(DATASET EXTRACT)
◇ ◇ ◇ ◇

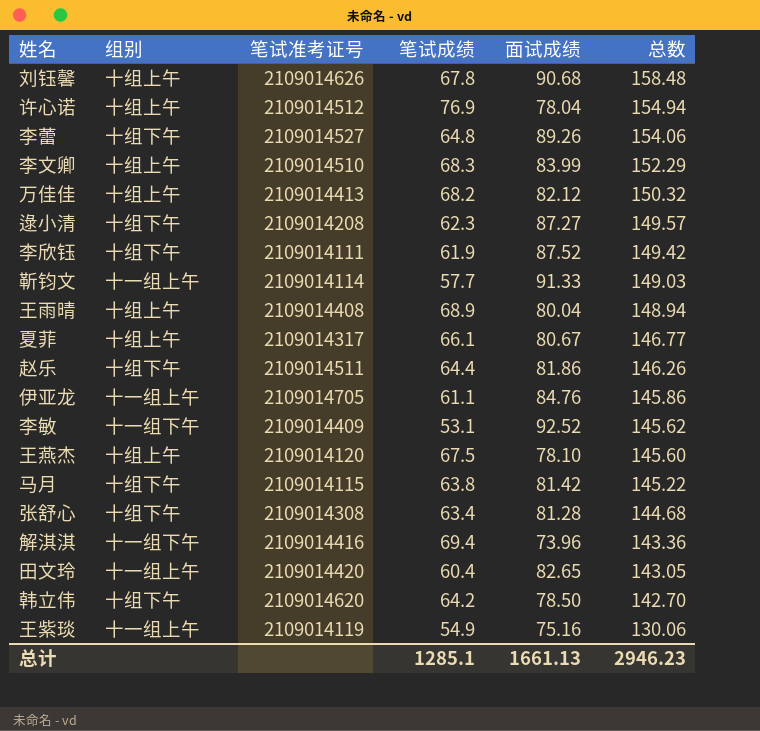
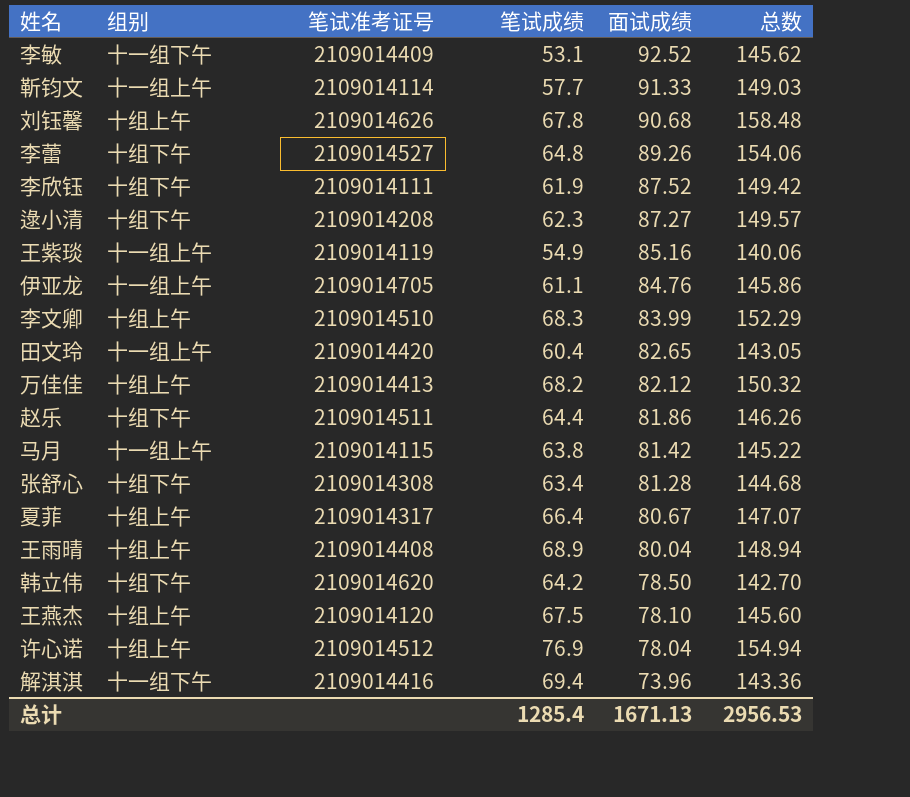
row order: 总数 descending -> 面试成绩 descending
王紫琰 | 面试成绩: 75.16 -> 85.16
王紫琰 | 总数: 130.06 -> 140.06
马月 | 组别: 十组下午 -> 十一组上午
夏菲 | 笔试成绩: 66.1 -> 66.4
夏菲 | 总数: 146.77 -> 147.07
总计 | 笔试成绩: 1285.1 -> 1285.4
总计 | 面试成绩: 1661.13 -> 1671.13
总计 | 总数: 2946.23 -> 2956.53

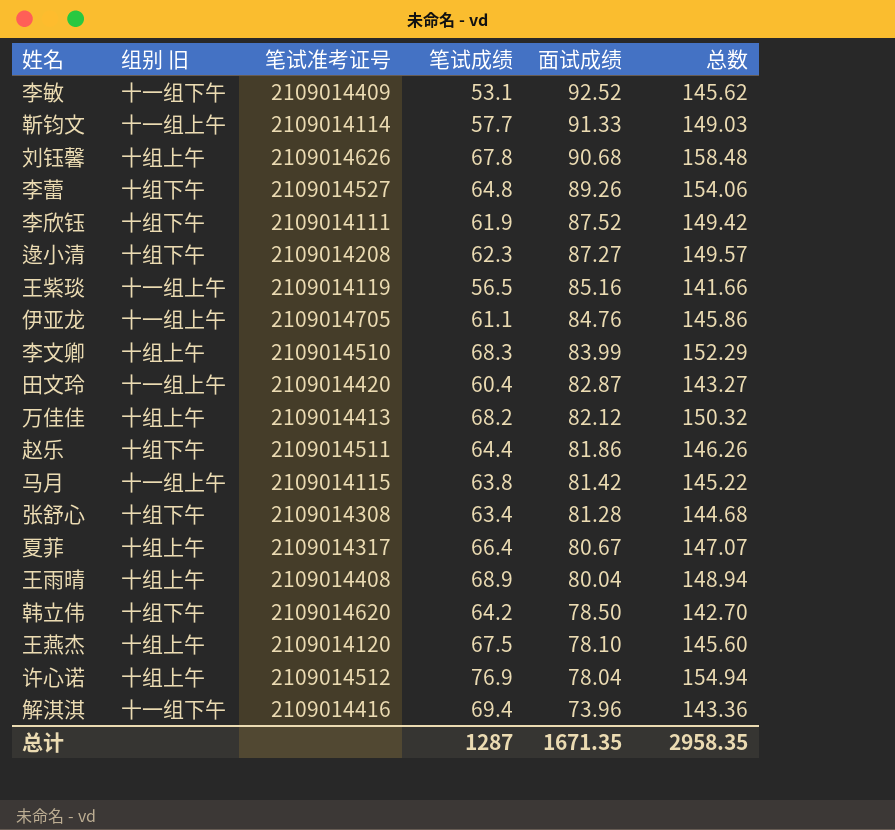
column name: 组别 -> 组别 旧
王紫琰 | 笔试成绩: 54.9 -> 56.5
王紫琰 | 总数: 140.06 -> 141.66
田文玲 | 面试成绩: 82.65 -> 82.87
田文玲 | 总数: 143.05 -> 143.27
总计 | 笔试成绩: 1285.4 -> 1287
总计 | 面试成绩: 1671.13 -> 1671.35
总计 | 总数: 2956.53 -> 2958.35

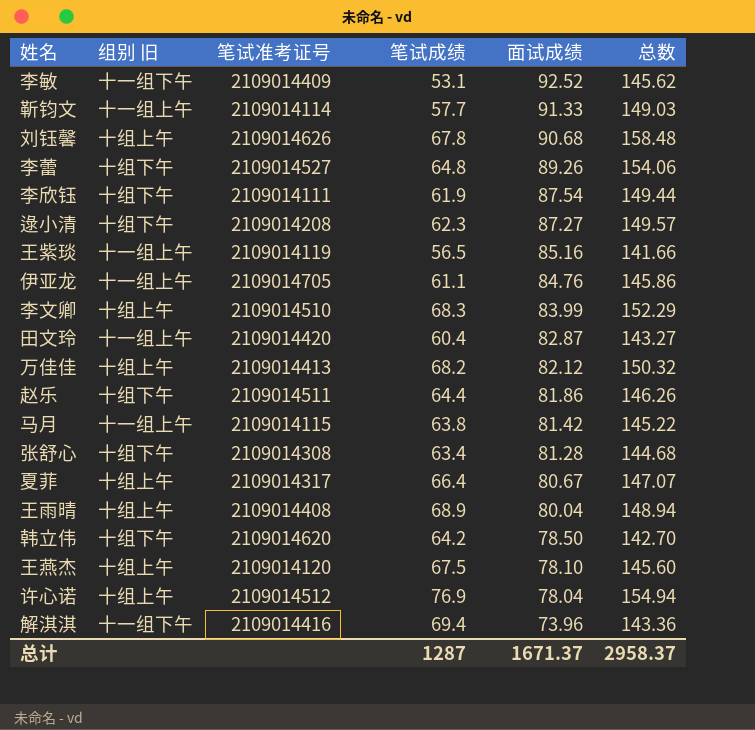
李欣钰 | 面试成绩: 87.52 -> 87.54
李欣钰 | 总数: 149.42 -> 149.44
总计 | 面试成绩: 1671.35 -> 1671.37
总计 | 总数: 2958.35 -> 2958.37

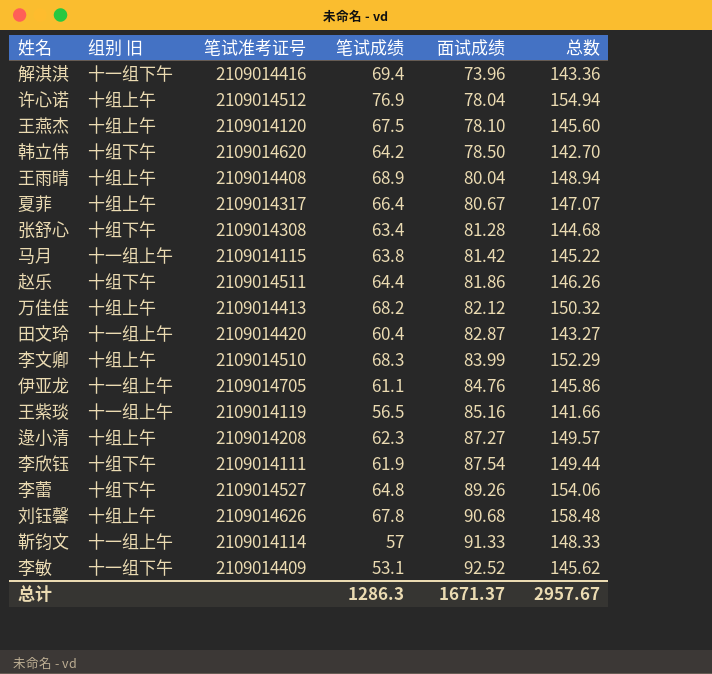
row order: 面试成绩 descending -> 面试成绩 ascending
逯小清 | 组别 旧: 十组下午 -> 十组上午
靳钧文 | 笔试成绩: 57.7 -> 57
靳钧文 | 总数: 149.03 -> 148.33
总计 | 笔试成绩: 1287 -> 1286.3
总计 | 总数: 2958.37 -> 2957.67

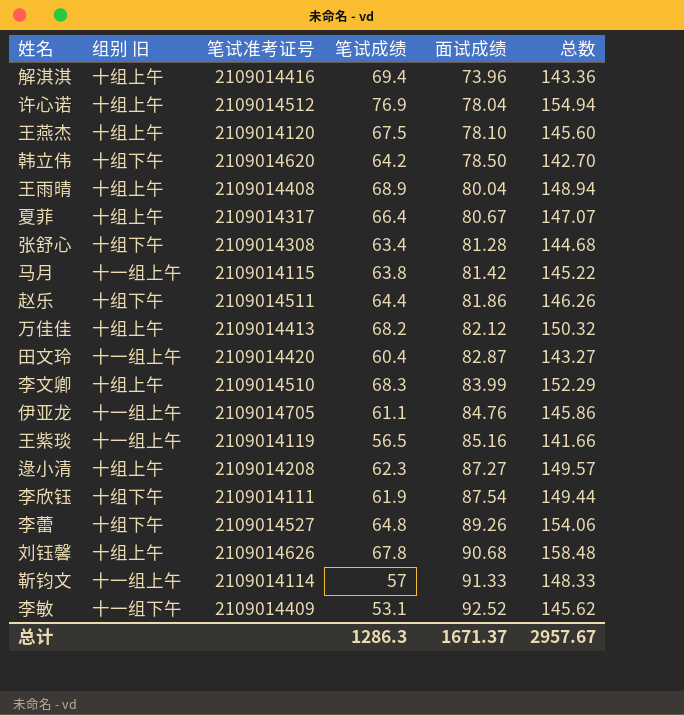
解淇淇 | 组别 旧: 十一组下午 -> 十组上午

◇ ◇ ◇ ◇

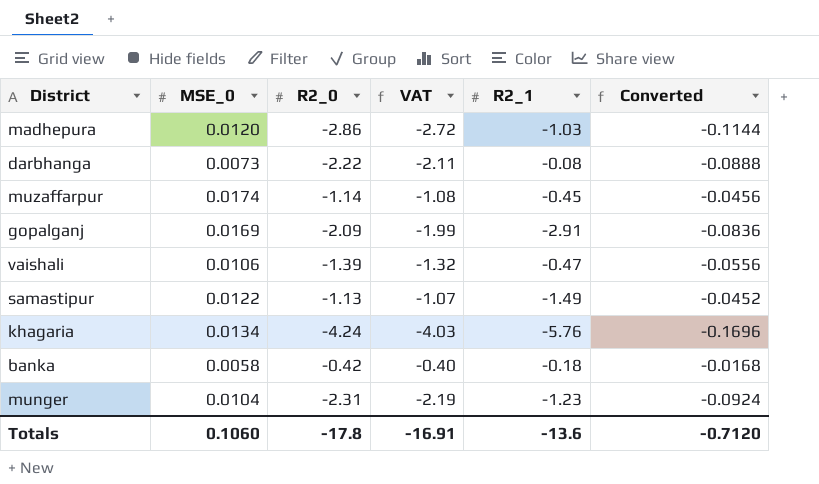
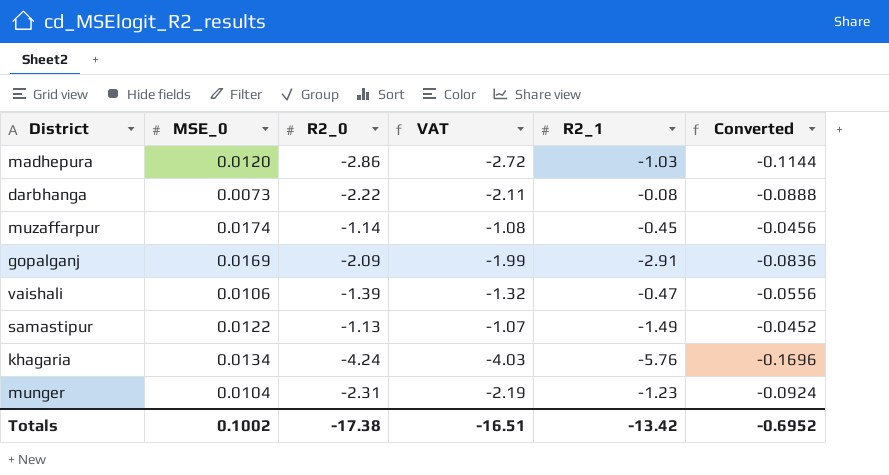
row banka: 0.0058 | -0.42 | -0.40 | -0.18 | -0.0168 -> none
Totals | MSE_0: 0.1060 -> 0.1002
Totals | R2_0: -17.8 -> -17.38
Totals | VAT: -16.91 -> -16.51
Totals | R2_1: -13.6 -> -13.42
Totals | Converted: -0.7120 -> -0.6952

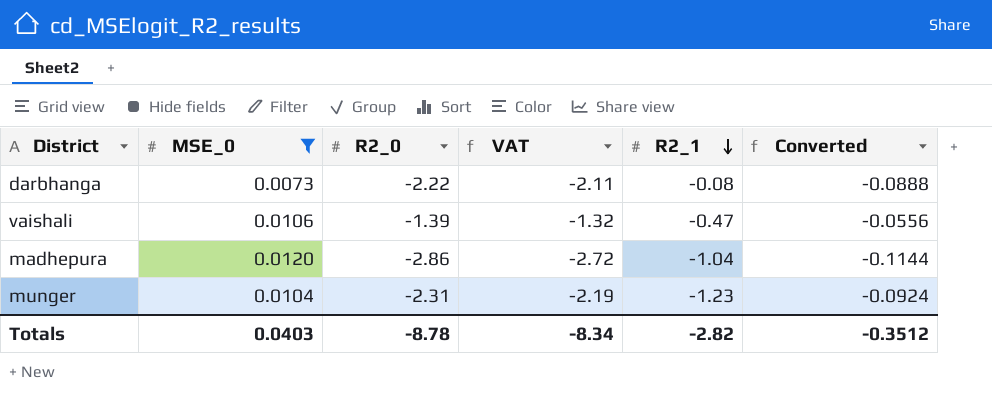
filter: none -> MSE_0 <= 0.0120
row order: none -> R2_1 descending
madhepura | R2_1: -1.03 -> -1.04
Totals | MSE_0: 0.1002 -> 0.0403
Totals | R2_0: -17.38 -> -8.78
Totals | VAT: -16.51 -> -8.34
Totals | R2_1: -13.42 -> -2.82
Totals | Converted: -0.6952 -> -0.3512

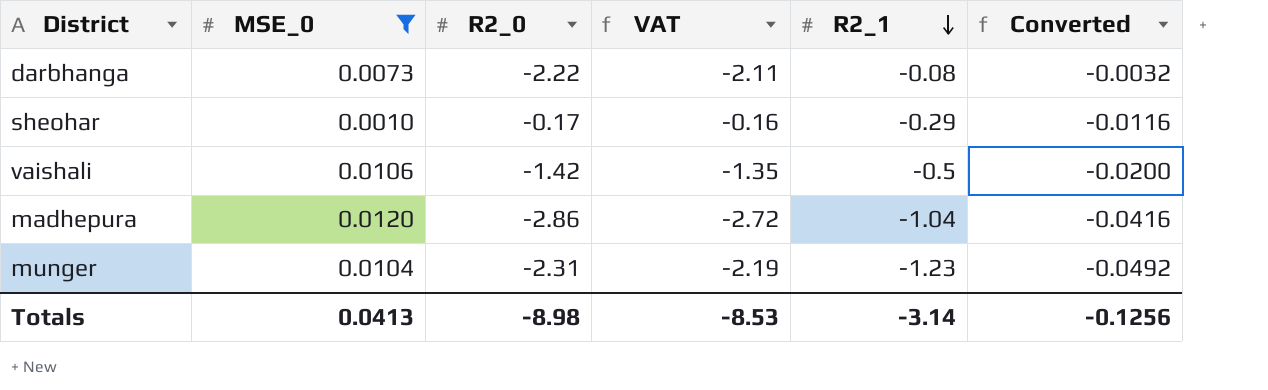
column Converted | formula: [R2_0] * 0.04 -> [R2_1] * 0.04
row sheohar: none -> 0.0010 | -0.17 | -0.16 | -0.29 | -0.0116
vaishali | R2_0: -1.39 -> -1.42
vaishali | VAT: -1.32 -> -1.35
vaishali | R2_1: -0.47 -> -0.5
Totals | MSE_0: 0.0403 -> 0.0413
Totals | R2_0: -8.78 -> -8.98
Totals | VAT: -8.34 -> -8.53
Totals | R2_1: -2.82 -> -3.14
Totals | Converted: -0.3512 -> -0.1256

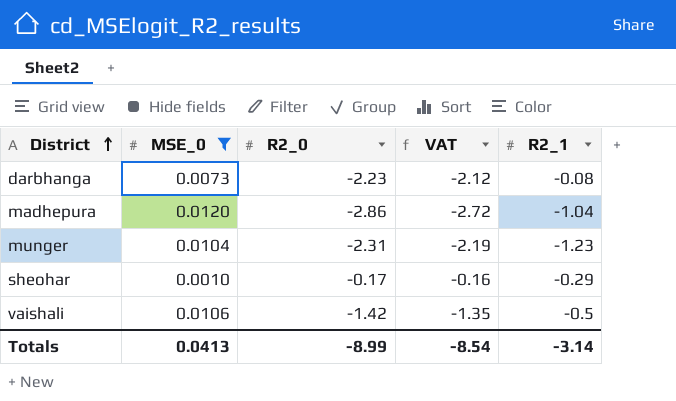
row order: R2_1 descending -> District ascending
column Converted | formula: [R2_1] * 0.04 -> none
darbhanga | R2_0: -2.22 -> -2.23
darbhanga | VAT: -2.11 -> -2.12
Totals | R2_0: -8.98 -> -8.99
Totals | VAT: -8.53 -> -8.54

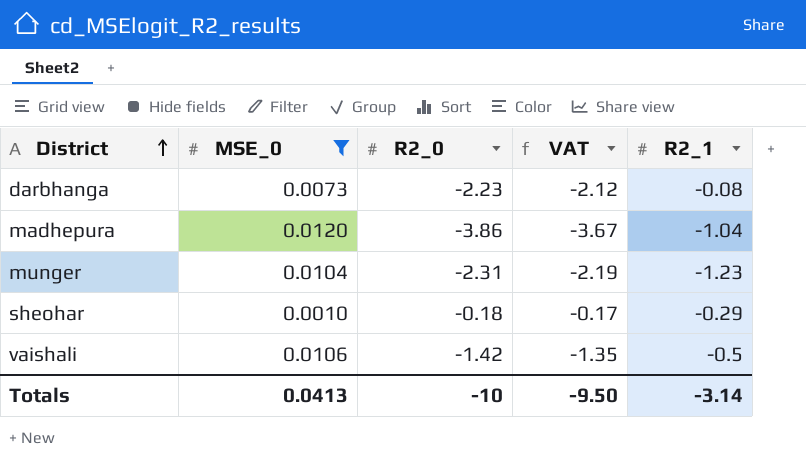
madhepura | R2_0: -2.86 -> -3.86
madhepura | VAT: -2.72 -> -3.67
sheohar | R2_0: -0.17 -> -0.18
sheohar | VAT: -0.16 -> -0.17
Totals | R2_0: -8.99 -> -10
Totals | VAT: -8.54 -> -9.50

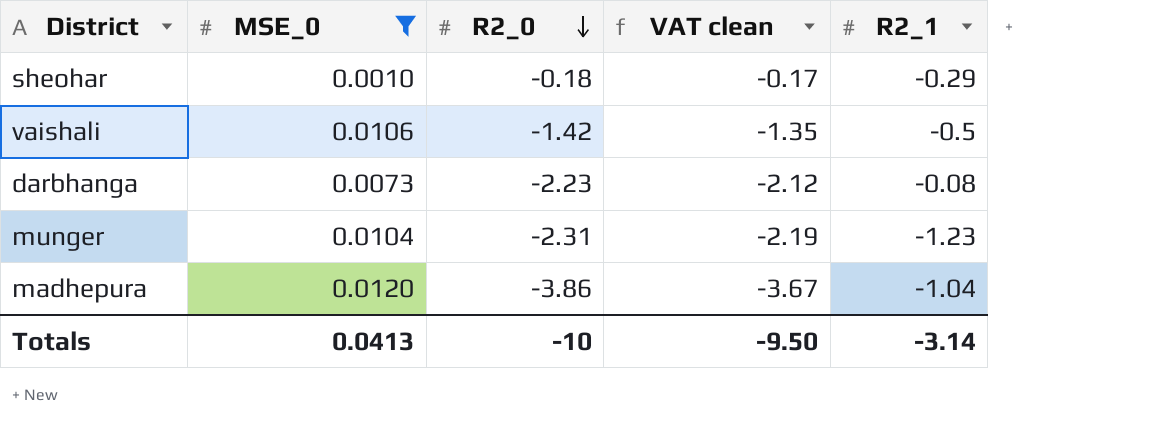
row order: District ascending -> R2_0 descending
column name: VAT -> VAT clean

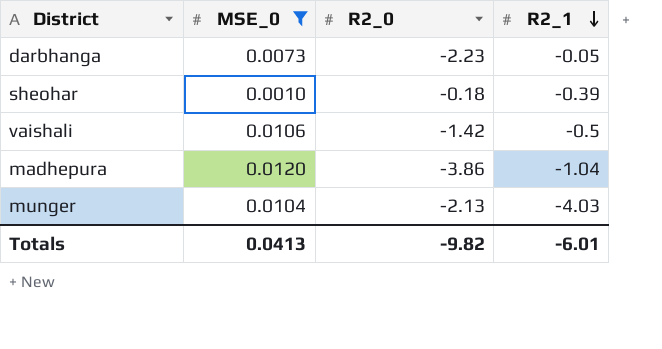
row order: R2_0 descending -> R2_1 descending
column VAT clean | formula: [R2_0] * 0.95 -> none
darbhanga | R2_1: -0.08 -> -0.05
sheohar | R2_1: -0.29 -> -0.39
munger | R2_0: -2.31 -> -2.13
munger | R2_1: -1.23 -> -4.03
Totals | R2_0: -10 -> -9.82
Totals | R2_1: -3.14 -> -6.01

◇ ◇ ◇ ◇

(WHAT TO WORK ON)
Find the string "column" in the records, then copy each line where it occurs.

(OUTPUT OF THE TASK)
column name: 组别 -> 组别 旧
column Converted | formula: [R2_0] * 0.04 -> [R2_1] * 0.04
column Converted | formula: [R2_1] * 0.04 -> none
column name: VAT -> VAT clean
column VAT clean | formula: [R2_0] * 0.95 -> none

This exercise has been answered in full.